*** Opening of Records for this exercise ***

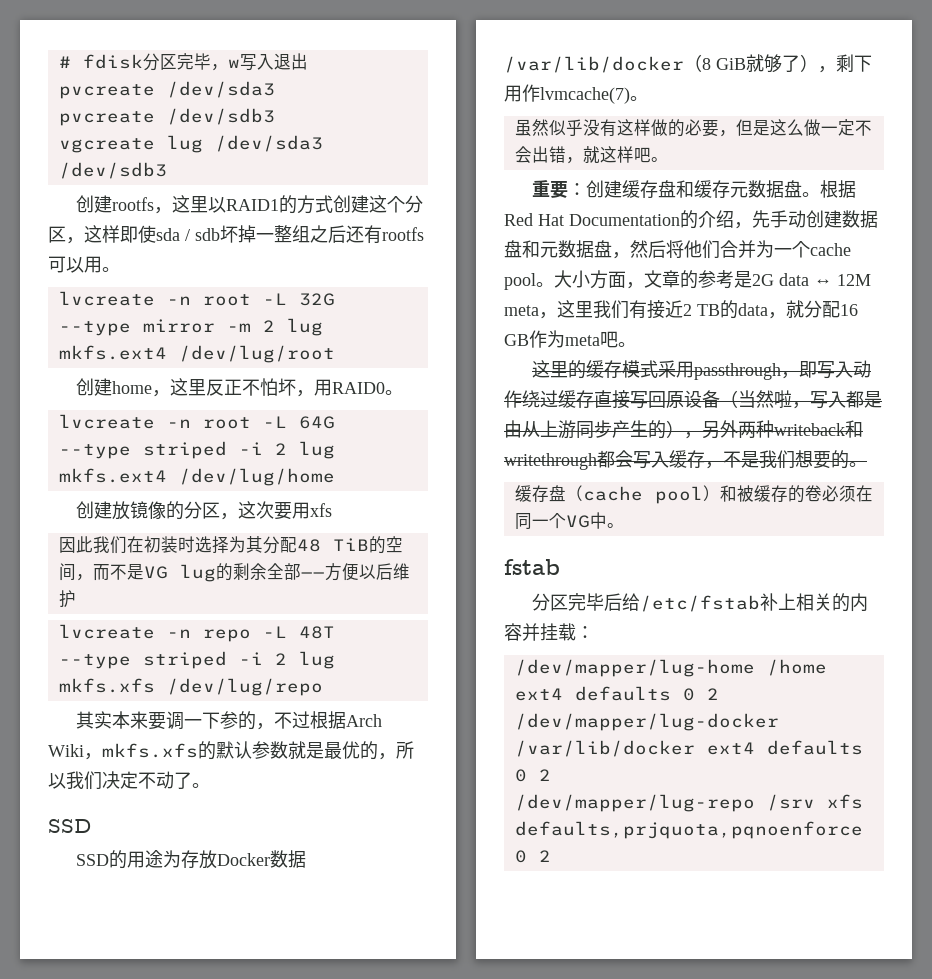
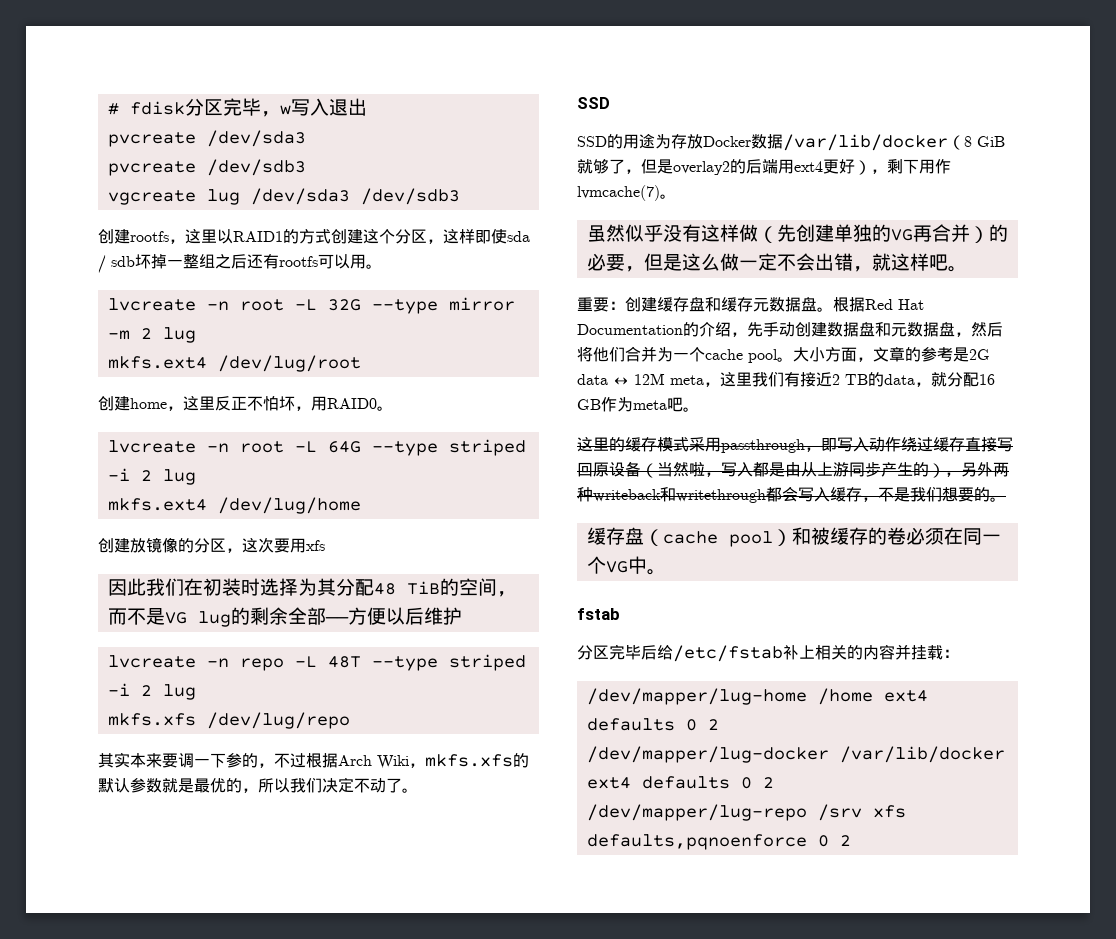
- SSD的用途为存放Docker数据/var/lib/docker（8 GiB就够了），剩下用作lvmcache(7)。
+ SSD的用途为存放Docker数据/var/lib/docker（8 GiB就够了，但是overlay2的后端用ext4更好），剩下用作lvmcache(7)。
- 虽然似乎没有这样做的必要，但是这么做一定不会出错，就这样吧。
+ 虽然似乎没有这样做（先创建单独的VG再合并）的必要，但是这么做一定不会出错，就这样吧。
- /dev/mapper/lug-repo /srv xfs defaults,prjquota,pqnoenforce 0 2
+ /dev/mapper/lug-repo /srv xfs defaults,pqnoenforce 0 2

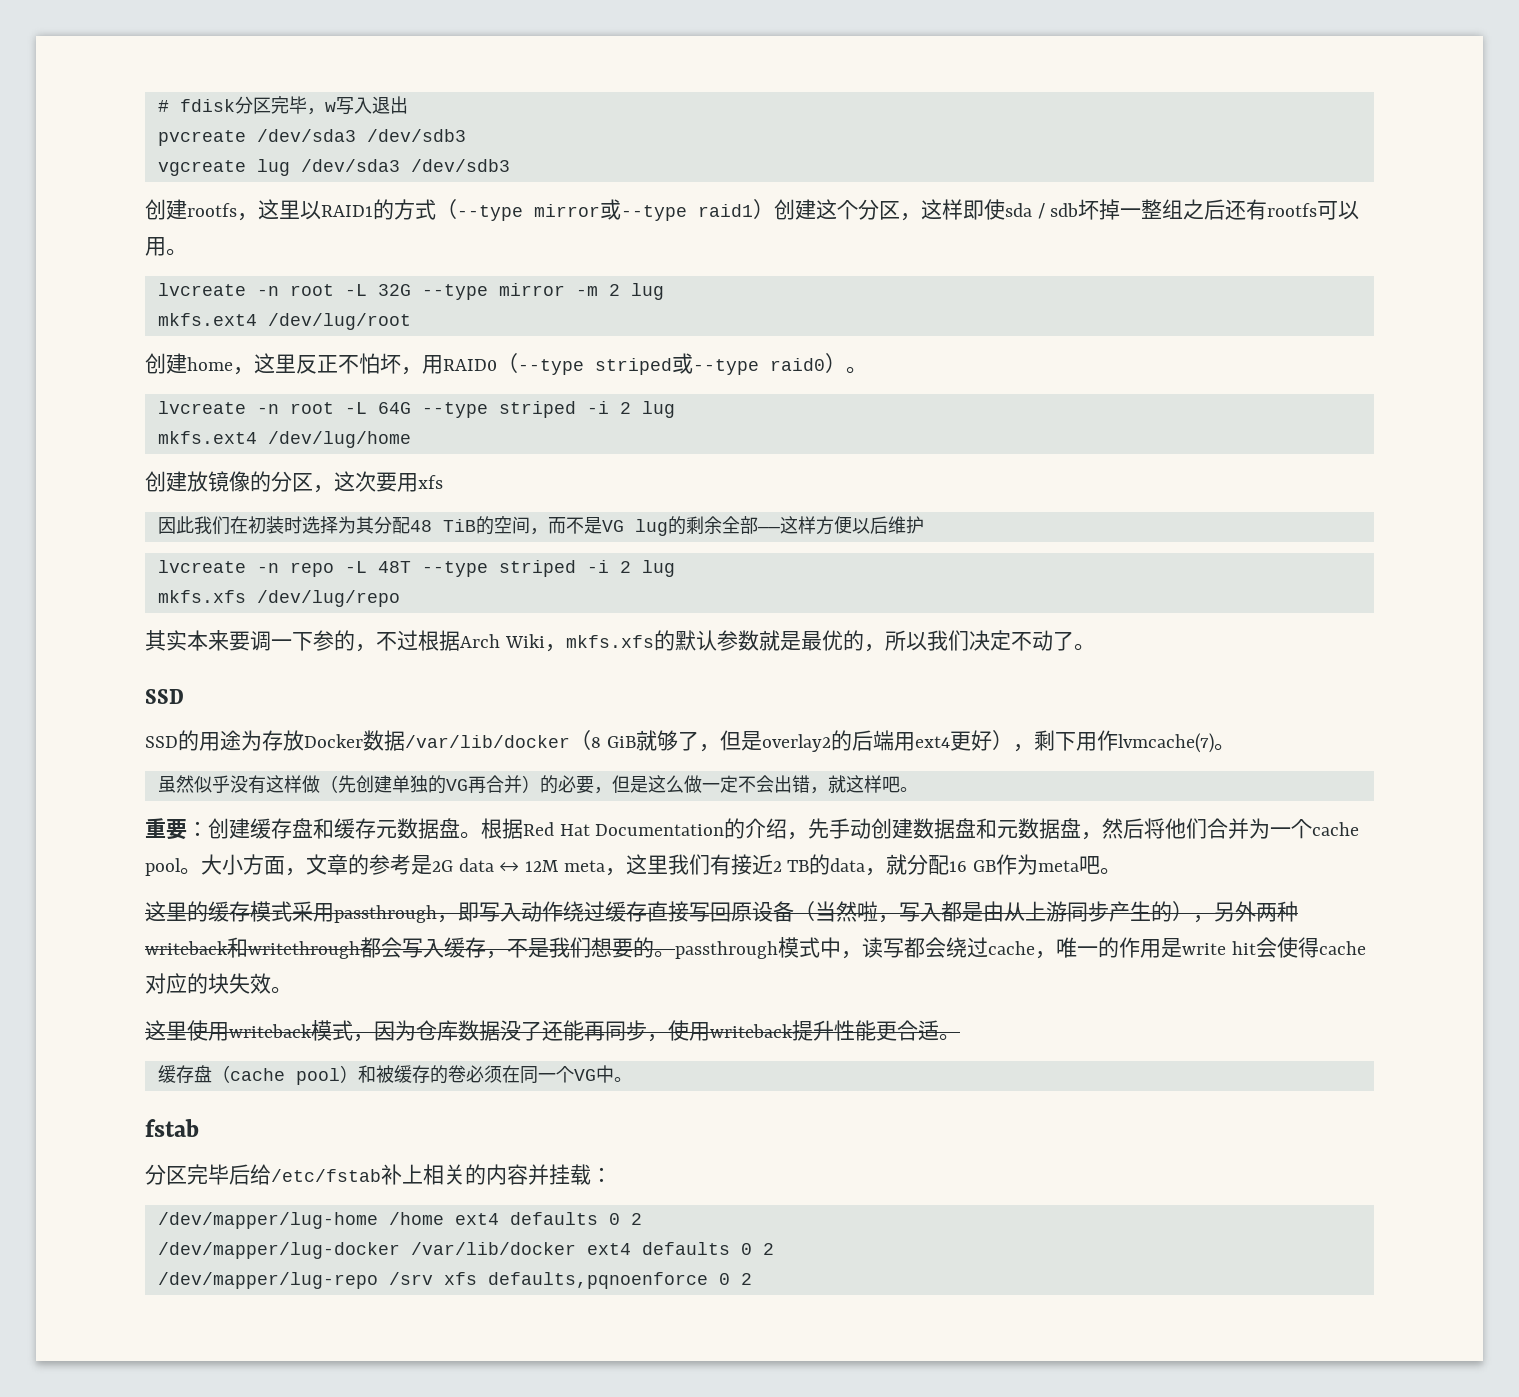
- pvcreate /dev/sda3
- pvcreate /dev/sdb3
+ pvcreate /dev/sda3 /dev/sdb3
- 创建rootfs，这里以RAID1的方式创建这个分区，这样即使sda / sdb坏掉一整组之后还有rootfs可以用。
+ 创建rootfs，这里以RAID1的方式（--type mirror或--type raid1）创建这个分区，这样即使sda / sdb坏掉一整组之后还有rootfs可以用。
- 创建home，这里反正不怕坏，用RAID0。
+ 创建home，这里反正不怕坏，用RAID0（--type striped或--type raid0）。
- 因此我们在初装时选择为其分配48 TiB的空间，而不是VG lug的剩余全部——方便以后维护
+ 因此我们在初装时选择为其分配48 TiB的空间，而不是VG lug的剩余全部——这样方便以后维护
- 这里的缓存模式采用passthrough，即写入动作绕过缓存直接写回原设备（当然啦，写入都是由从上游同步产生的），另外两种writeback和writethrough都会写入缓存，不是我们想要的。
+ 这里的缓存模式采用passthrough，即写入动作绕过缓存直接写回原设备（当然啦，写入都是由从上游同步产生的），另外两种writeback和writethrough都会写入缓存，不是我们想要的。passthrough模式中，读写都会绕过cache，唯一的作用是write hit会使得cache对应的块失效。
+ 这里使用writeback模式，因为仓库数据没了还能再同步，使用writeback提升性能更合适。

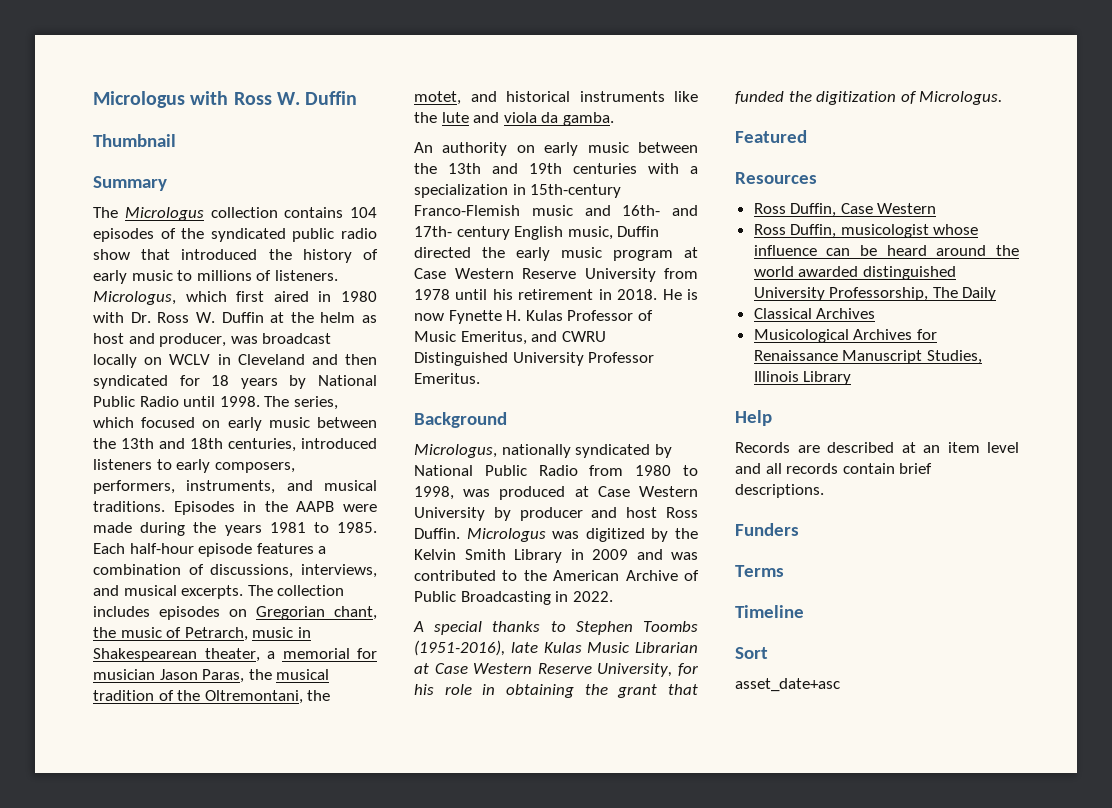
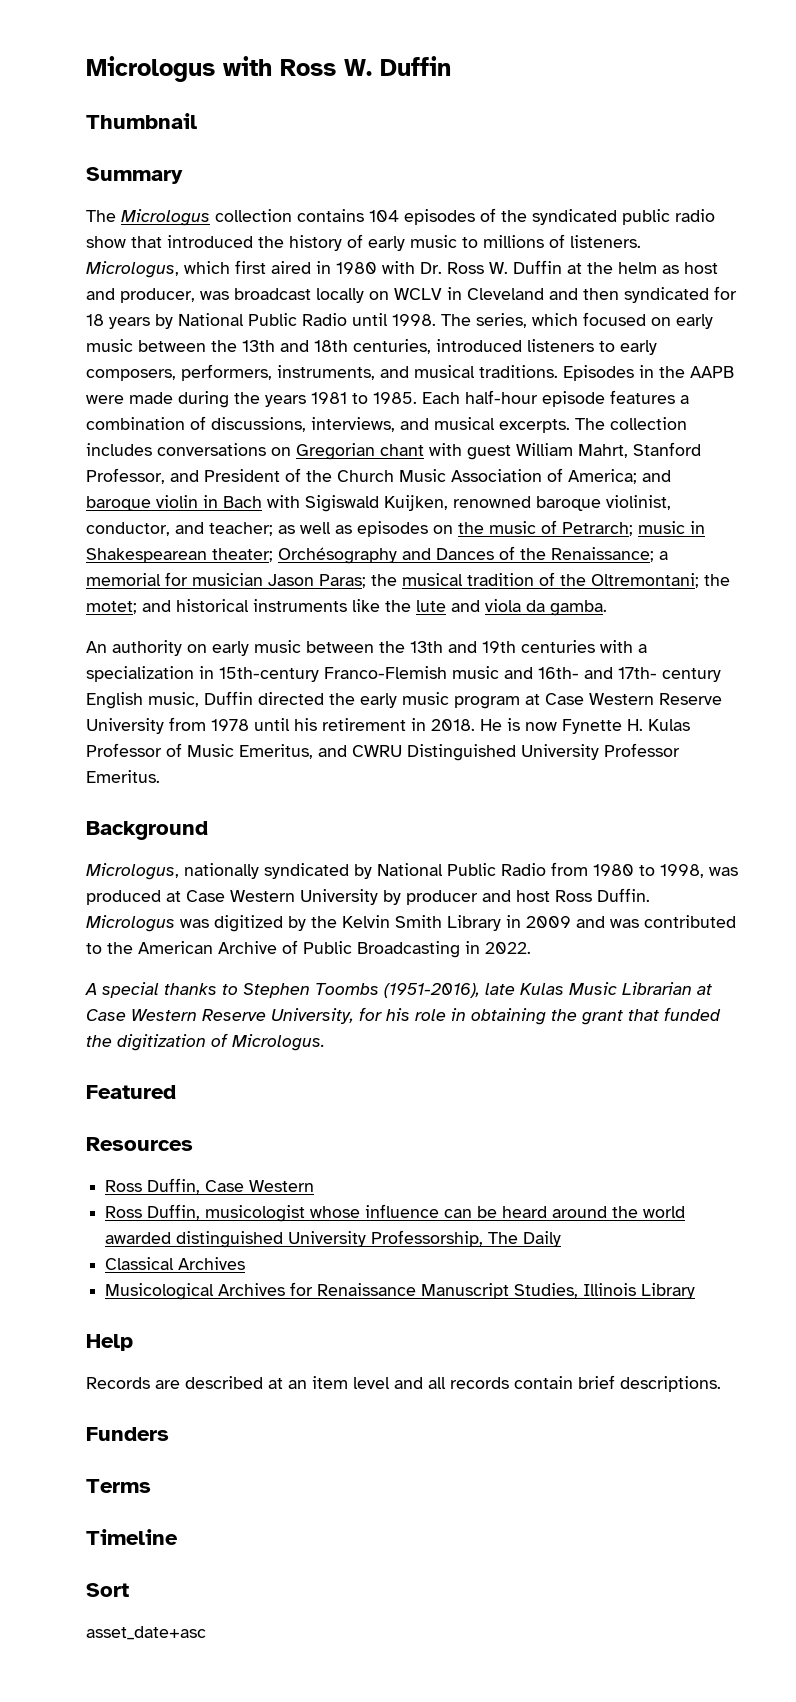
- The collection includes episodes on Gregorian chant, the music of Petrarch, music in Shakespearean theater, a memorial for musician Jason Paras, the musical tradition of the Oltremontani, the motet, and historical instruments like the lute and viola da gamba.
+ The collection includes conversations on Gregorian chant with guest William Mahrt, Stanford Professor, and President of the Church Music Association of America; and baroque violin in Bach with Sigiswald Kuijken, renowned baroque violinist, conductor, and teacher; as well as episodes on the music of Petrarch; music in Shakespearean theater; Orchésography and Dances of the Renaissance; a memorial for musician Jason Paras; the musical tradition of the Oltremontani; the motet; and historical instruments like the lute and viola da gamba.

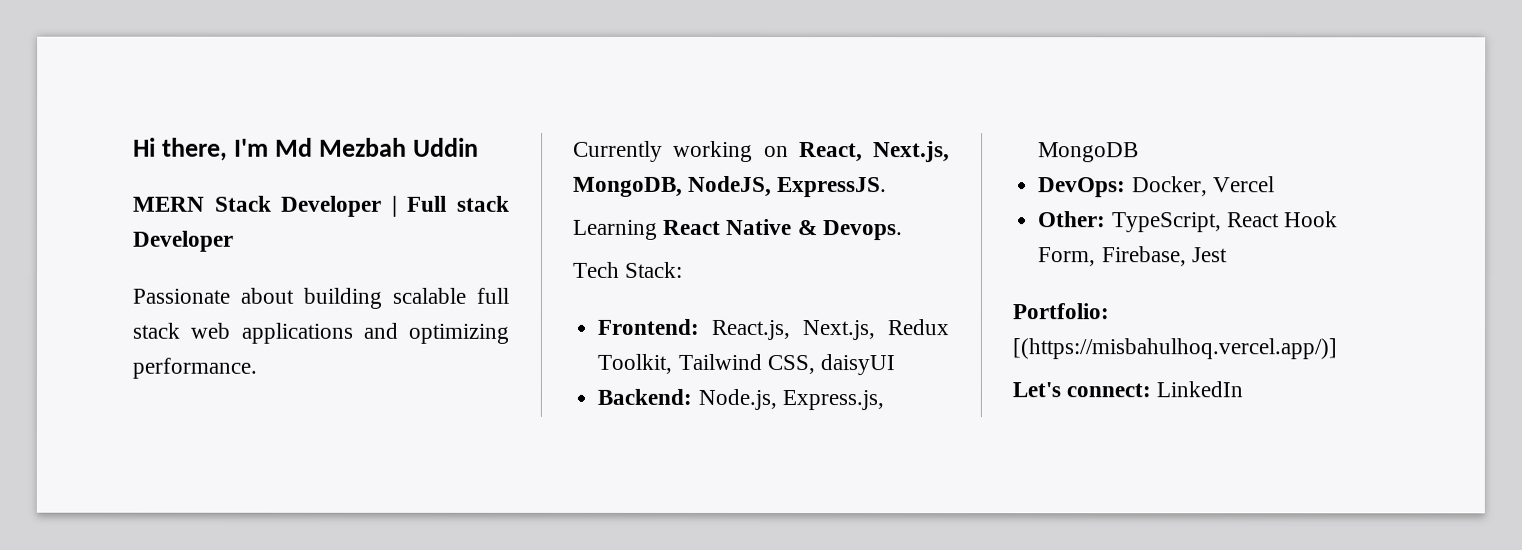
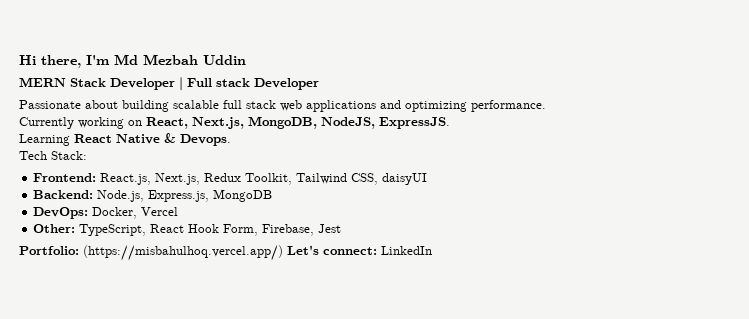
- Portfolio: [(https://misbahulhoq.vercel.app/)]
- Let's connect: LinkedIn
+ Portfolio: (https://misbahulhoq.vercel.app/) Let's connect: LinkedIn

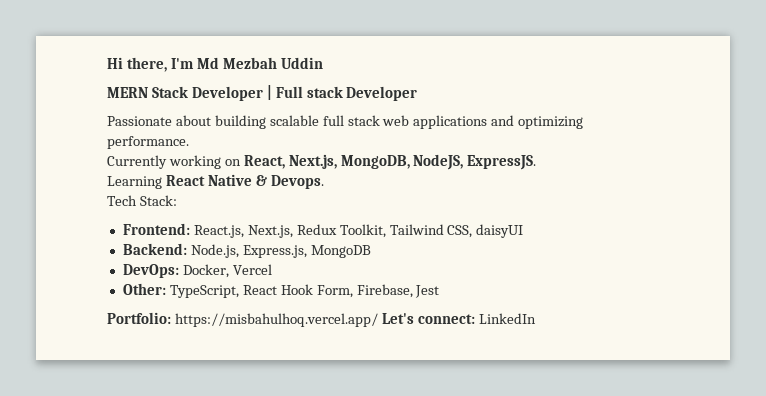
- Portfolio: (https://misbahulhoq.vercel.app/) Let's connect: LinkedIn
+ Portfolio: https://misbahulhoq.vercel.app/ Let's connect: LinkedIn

*** Close of Records for this exercise ***

[Required action]
A copy of each line in the data above that holds the string "另外两种writeback和writethrough都会写入缓存" is needed.

[Response]
- 这里的缓存模式采用passthrough，即写入动作绕过缓存直接写回原设备（当然啦，写入都是由从上游同步产生的），另外两种writeback和writethrough都会写入缓存，不是我们想要的。
+ 这里的缓存模式采用passthrough，即写入动作绕过缓存直接写回原设备（当然啦，写入都是由从上游同步产生的），另外两种writeback和writethrough都会写入缓存，不是我们想要的。passthrough模式中，读写都会绕过cache，唯一的作用是write hit会使得cache对应的块失效。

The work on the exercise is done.